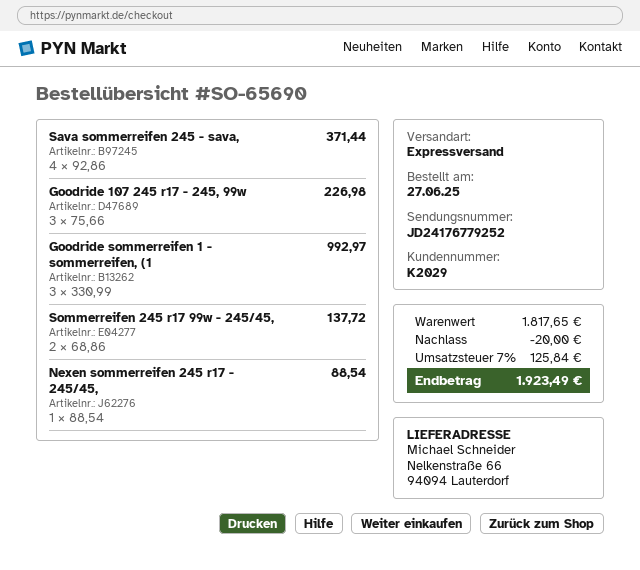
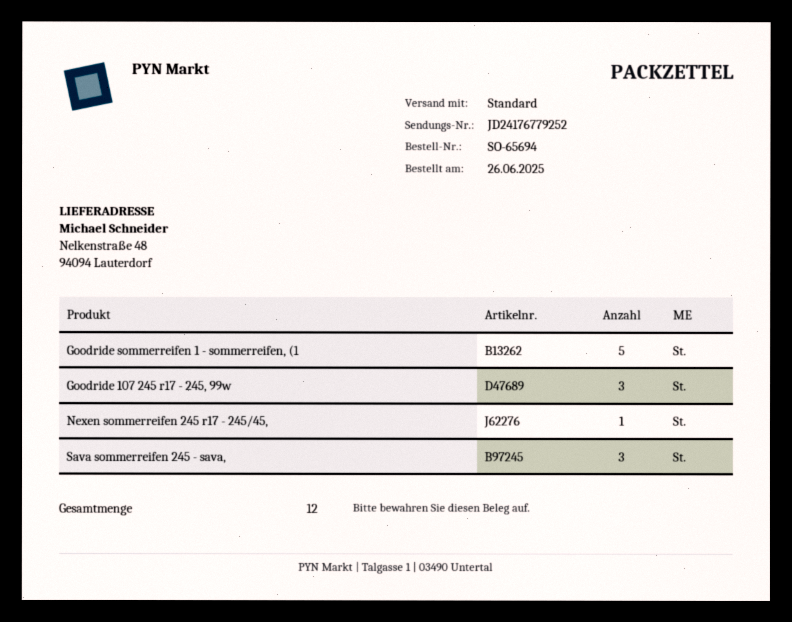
order number: SO-65690 -> SO-65694
order date: 2025-06-27 -> 2025-06-26
shipping method: express -> standard
ship to: Nelkenstraße 66, 94094 Lauterdorf -> Nelkenstraße 48, 94094 Lauterdorf
Sava sommerreifen 245 - sava,: 4 -> 3
Goodride sommerreifen 1 - sommerreifen, (1: 3 -> 5
Sommerreifen 245 r17 99w - 245/45,: 2 -> none

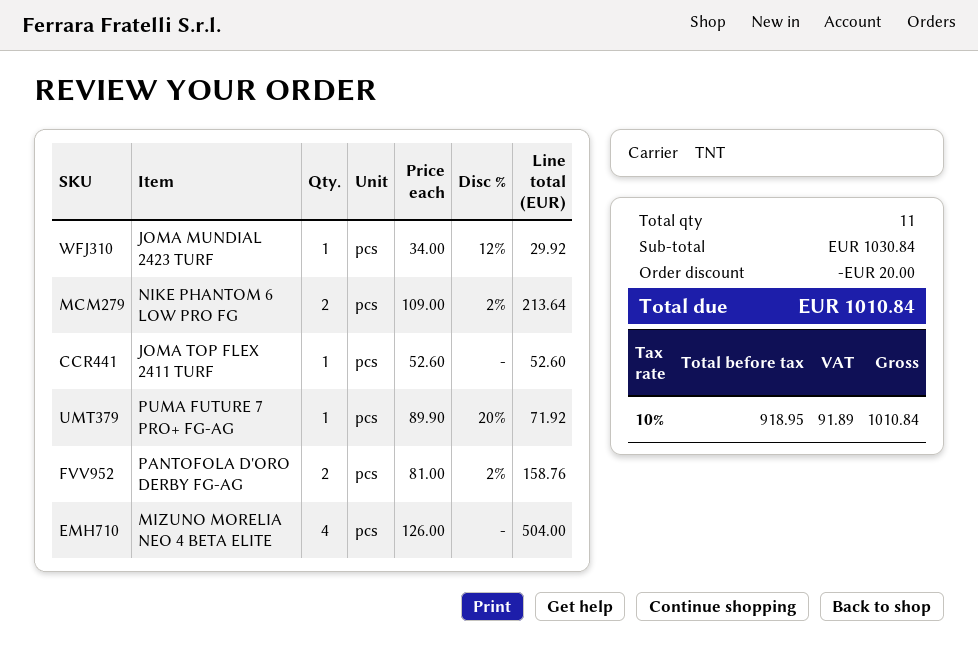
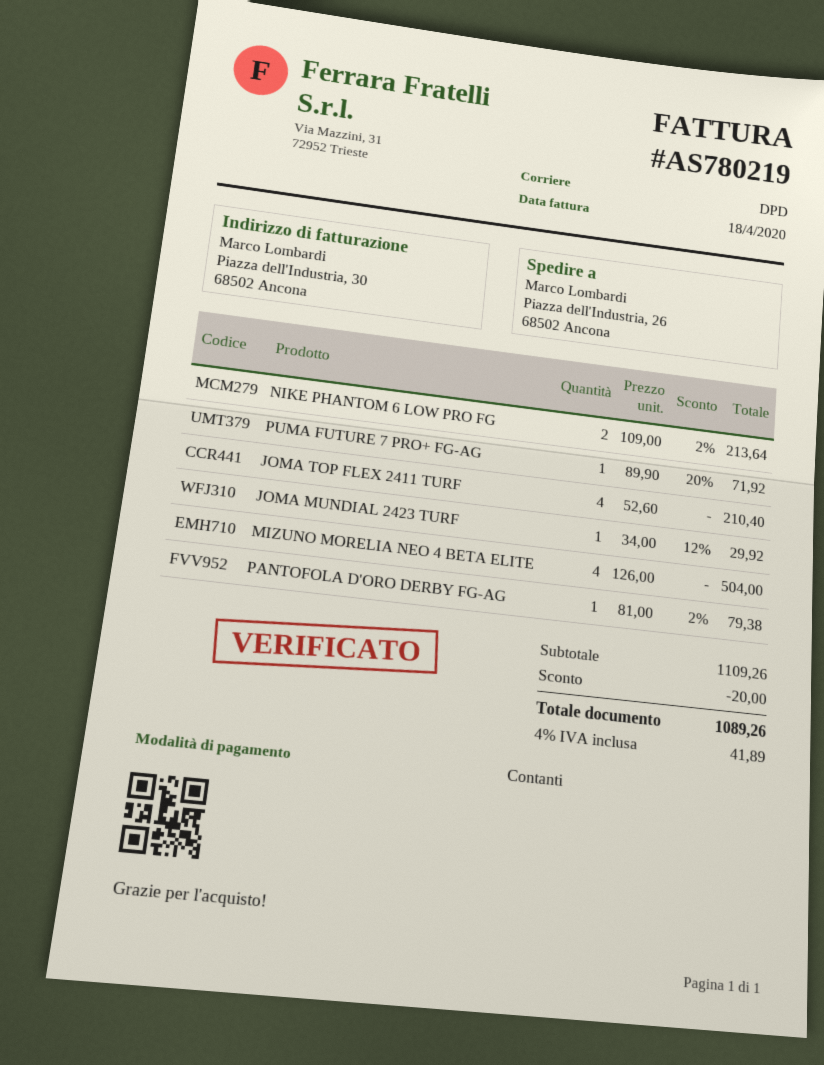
shipping method: TNT -> DPD
JOMA TOP FLEX 2411 TURF: 1 x 52.60 = 52.60 -> 4 x 52.60 = 210.40
PANTOFOLA D'ORO DERBY FG-AG: 2 x 81.00 - 2% = 158.76 -> 1 x 81.00 - 2% = 79.38
subtotal: 1030.84 -> 1109.26
tax: 10% = 91.89 -> 4% = 41.89
total: 1010.84 -> 1089.26

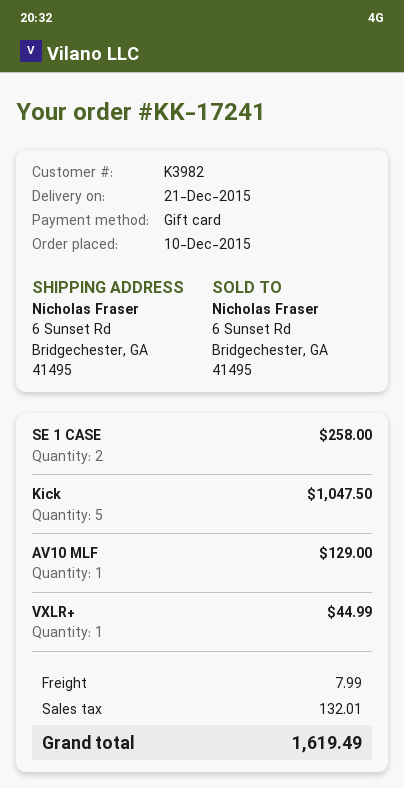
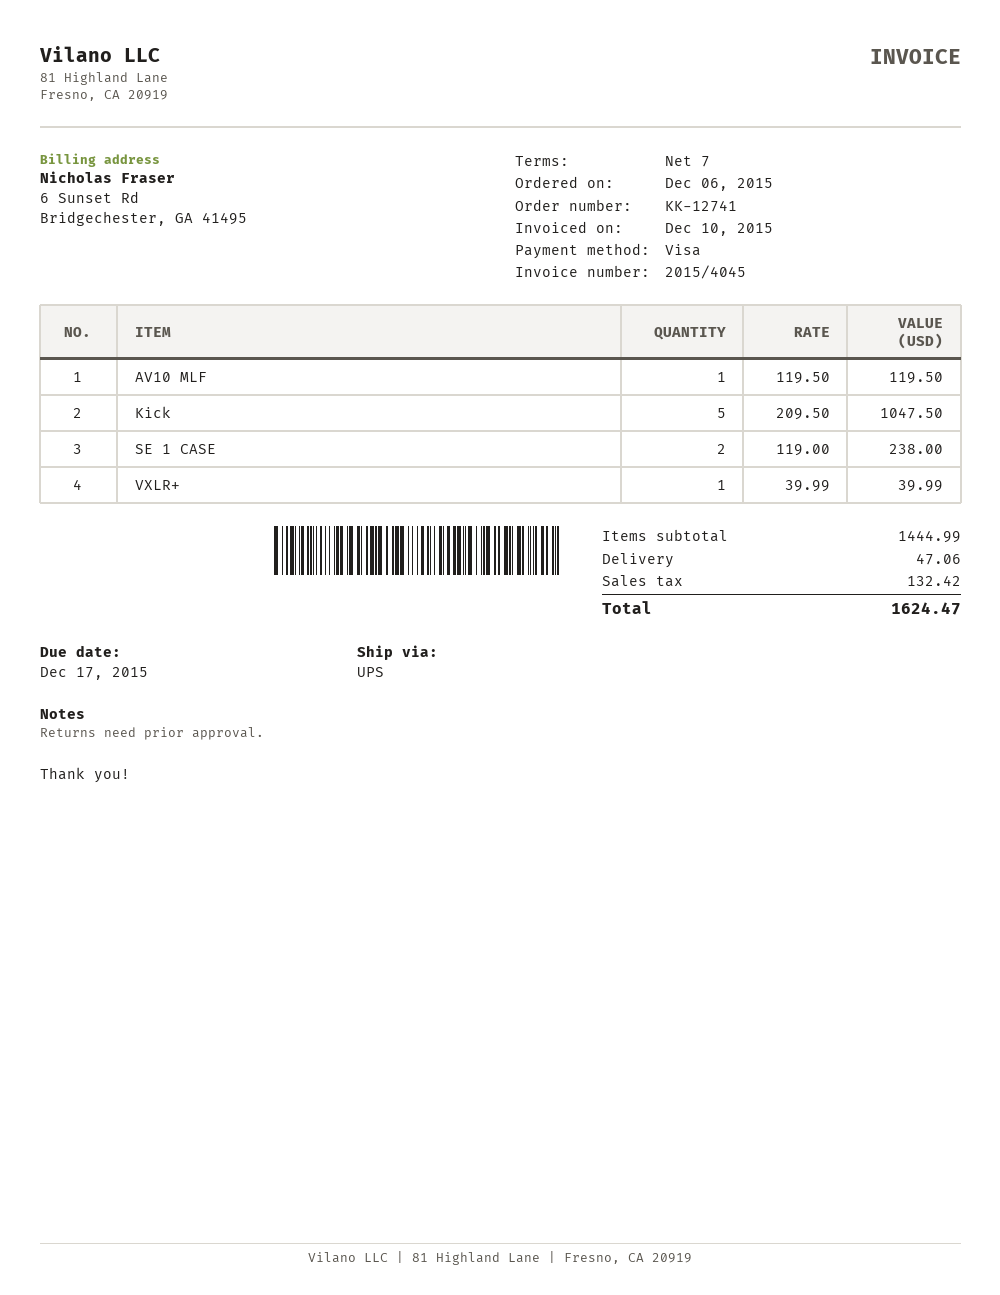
order number: KK-17241 -> KK-12741
order date: 2015-12-10 -> 2015-12-06
payment method: gift card -> Visa
SE 1 CASE: 2 for 258.00 -> 2 for 238.00
AV10 MLF: 1 for 129.00 -> 1 for 119.50
VXLR+: 1 for 44.99 -> 1 for 39.99
shipping: 7.99 -> 47.06
tax: 132.01 -> 132.42
total: 1619.49 -> 1624.47

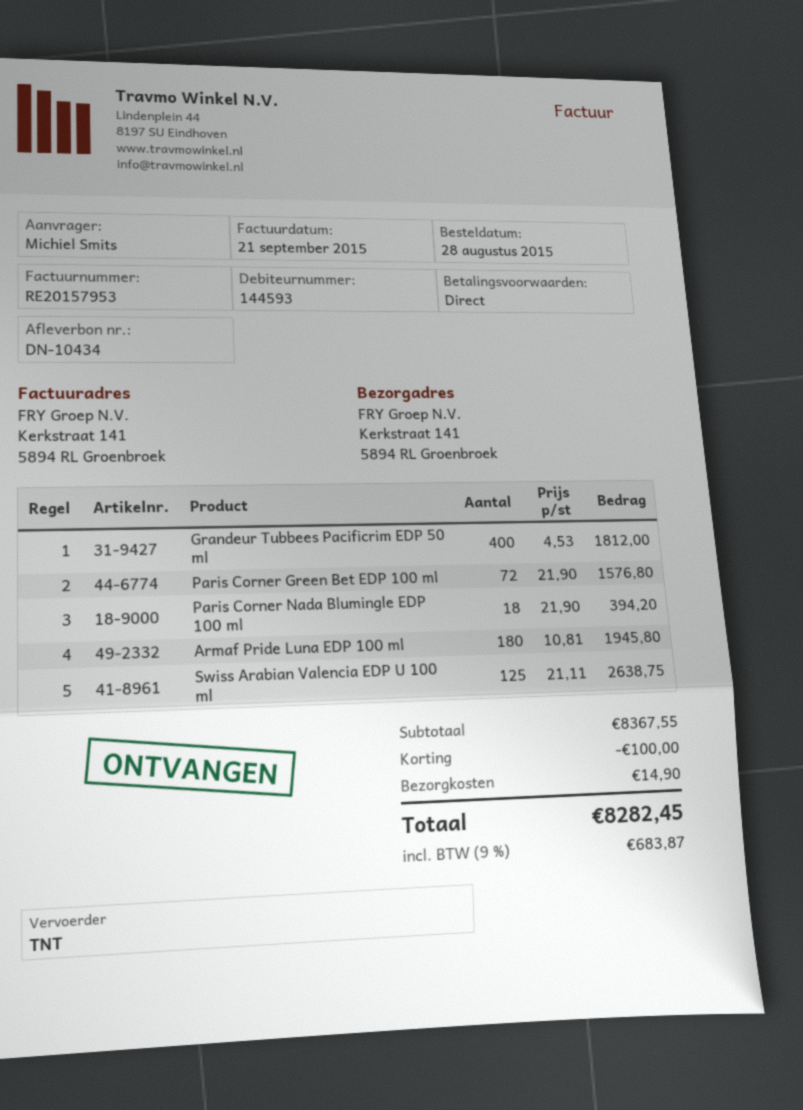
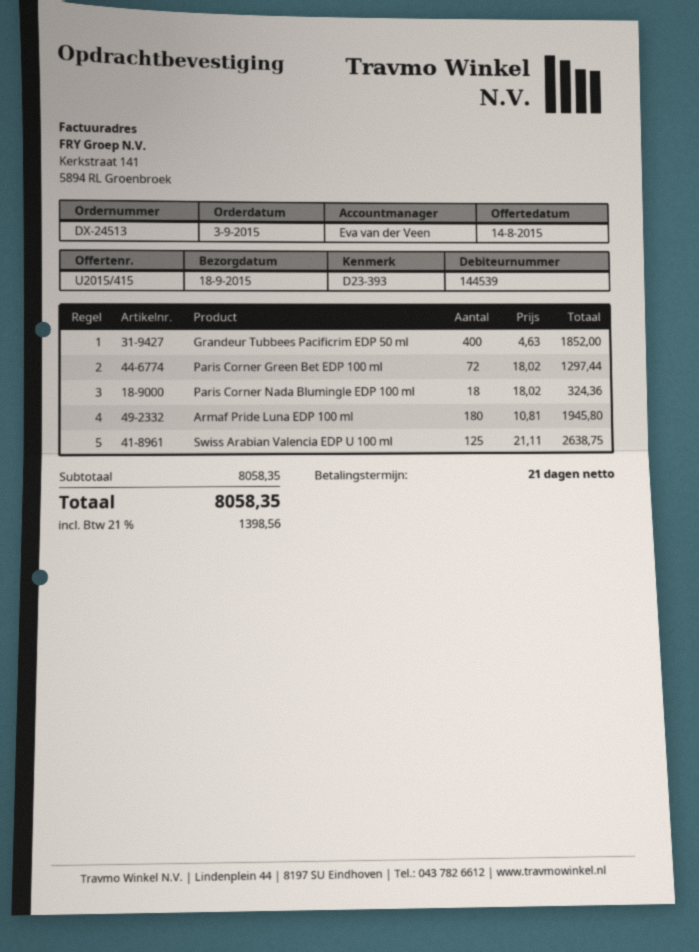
order date: 2015-08-28 -> 2015-09-03
payment terms: on receipt -> 21 days
customer number: 144593 -> 144539
Grandeur Tubbees Pacificrim EDP 50 ml: 400 x 4.53 = 1812.00 -> 400 x 4.63 = 1852.00
Paris Corner Green Bet EDP 100 ml: 72 x 21.90 = 1576.80 -> 72 x 18.02 = 1297.44
Paris Corner Nada Blumingle EDP 100 ml: 18 x 21.90 = 394.20 -> 18 x 18.02 = 324.36
subtotal: 8367.55 -> 8058.35
discount: 100.00 -> none
shipping: 14.90 -> none
tax: 9% = 683.87 -> 21% = 1398.56
total: 8282.45 -> 8058.35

++++++++++++++++++++

Everything from the line with "subtotal: 8367.55 -> 8058.35" to the last line of the entries is to be written out exactly; omit all earlier lines.

subtotal: 8367.55 -> 8058.35
discount: 100.00 -> none
shipping: 14.90 -> none
tax: 9% = 683.87 -> 21% = 1398.56
total: 8282.45 -> 8058.35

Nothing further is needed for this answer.